At Out the Door, a mini-chain of Asian fusion restaurants in San Francisco, wine director Gus Vahlkamp serves plenty of wine by the bottle. But he also sells four wines drawn from taps behind the bar.

That's right: wine served from taps. Just like beer. And Vahlkamp says he has sound ecological and financial reasons for the setup.

"It's better to reuse than recycle," he says. "Our recycling has been reduced by at least half."

Plus, it's cost-effective: "The producers aren't adding on the cost of the bottle, the cork, the carton and the transportation it comes in," Vahlkamp says. "I'm able to buy these wines at 25 percent off the wholesale bottle cost, and I can offer the consumer a discount and still make money. Everyone wins on it."

There's another benefit: The wine always tastes fresh. Restaurants often pour their by-the-glass selections from bottles that sit for days, until the contents inside have staled. Tap systems, by contrast, use an inert gas like argon or nitrogen to push the wine through the lines. Being inert, the gas doesn't react with the wine; in fact, it protects the wine for weeks or months against oxidation. (Wineries blanket their wines with the same gases for the same reason during the tank-storage phase of the production process.)

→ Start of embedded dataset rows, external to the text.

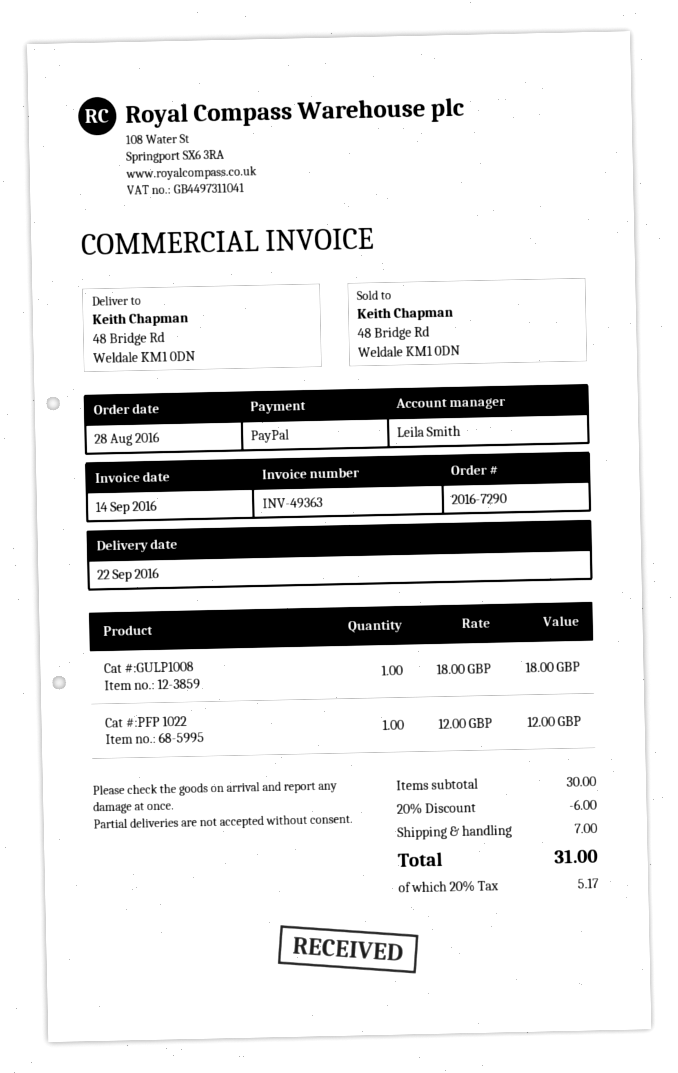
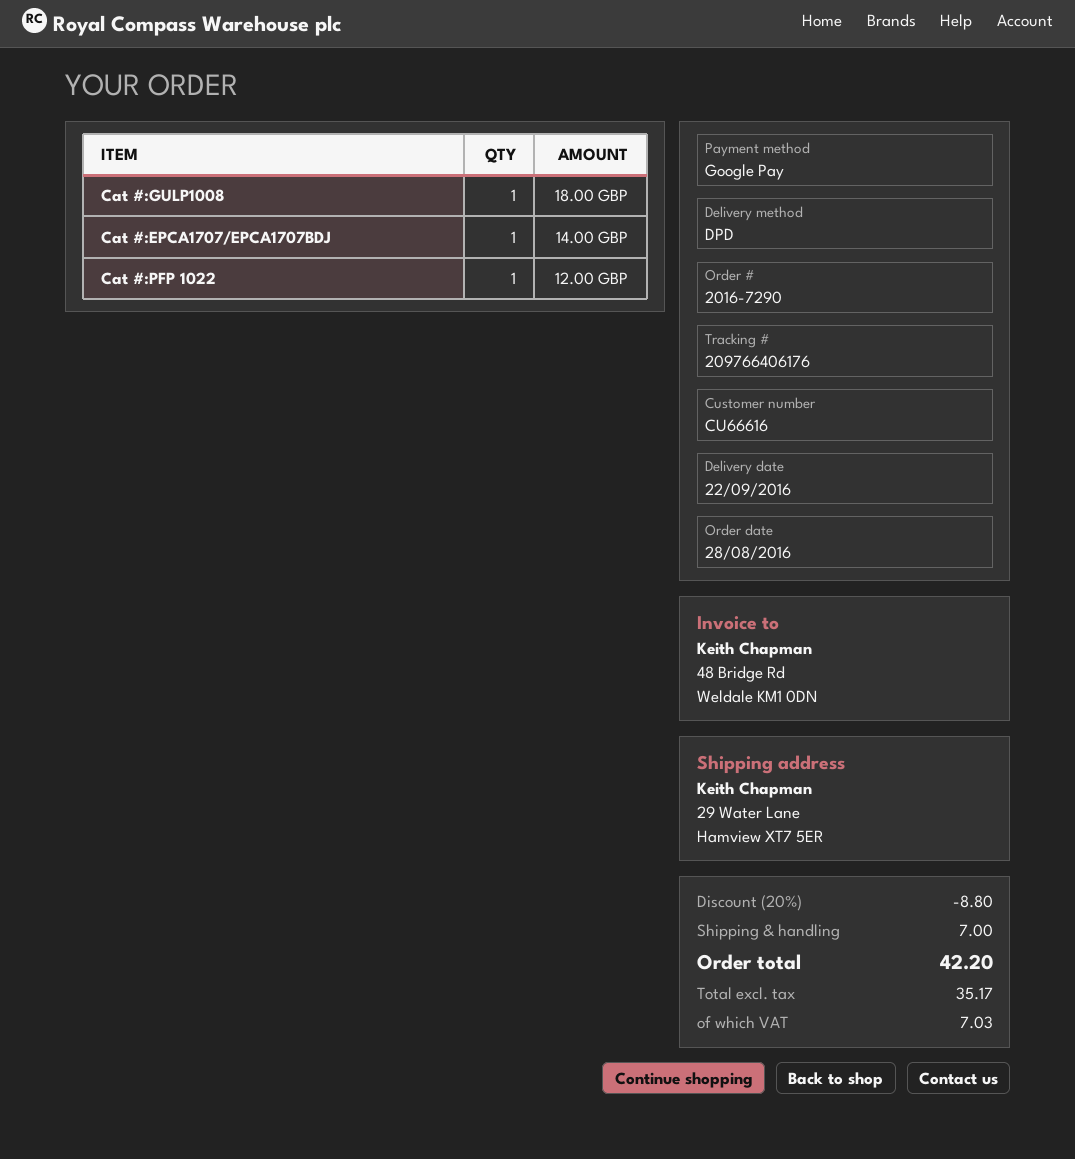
payment method: PayPal -> Google Pay
ship to: 48 Bridge Rd, Weldale KM1 0DN -> 29 Water Lane, Hamview XT7 5ER
Cat #:EPCA1707/EPCA1707BDJ: none -> 1 for 14.00
discount: 20% = 6.00 -> 20% = 8.80
tax: 5.17 -> 7.03
total: 31.00 -> 42.20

Out the Door is one of a growing number of restaurants and wine bars —  mainly in the San Francisco Bay Area — serving wine on tap. It's a return to traditions from Europe and America just after Prohibition, when wineries often supplied restaurants with wooden casks instead of bottles. Beer giant Anheuser Busch tried and failed to make keg wine popular again in the '80s, but consumers didn't embrace the idea. (And maybe the wine wasn't very good either.)

"What's funny about keg wine is, it's an old idea made new again," says Matt Licklider, co-owner of Santa Rosa's Lioco Winery, one of Out the Door's suppliers.

Wine canteens from the NPA winery i i

Empty Canteens: The NPA winery sells its wine only in these unique reusable canteens -- each holding the same amount as a standard wine bottle -- or in larger kegs for restaurants who want to serve from the tap. Cyrus Musiker hide caption

itoggle caption Cyrus Musiker
Wine canteens from the NPA winery

Empty Canteens: The NPA winery sells its wine only in these unique reusable canteens -- each holding the same amount as a standard wine bottle -- or in larger kegs for restaurants who want to serve from the tap.

Cyrus Musiker

"My partners and I loved this idea that there was no ceremony about wine in Europe," Licklider says. "You can take an empty jug to lots of regional co-ops in France and fill it up for pennies an ounce. So even when we wrote the business plan, we had always talked about alternative packaging."

Lioco crafts lightly oaked chardonnays and pinot noirs to sell in bottles and by the keg. It shares space with NPA, the Natural Process Alliance, a winery that takes the eco-concept up another notch. NPA sells its wines only in kegs and 3/4-liter steel canteens.

"A lot of people talk about the romantic sound of pulling a cork," jokes NPA's Hardy Wallace as he clanks some canteens together, "but what's more romantic than steel on steel, baby?"

NPA buys mostly organic grapes, and because its wines are made with native yeasts and minimal handling, they're meant to be drunk young and don't travel well. So NPA only sells its wine within a 100-mile radius. Wallace makes the deliveries, like a dairy man from America's past.

"Every week I load up milk crates of wine, and I pick up the empties and take them back to be sterilized," he says. "The real thing here is to keep the philosophy of our winemaking and farming going in our packaging and delivery. And the goal is to have zero waste."

Other wineries are entering the keg wine market at least partly because the industry is coming out of a historic recession. Michael Ouelette, a former restaurateur, is building a keg wine empire, marketing batches from some of Napa's top estates.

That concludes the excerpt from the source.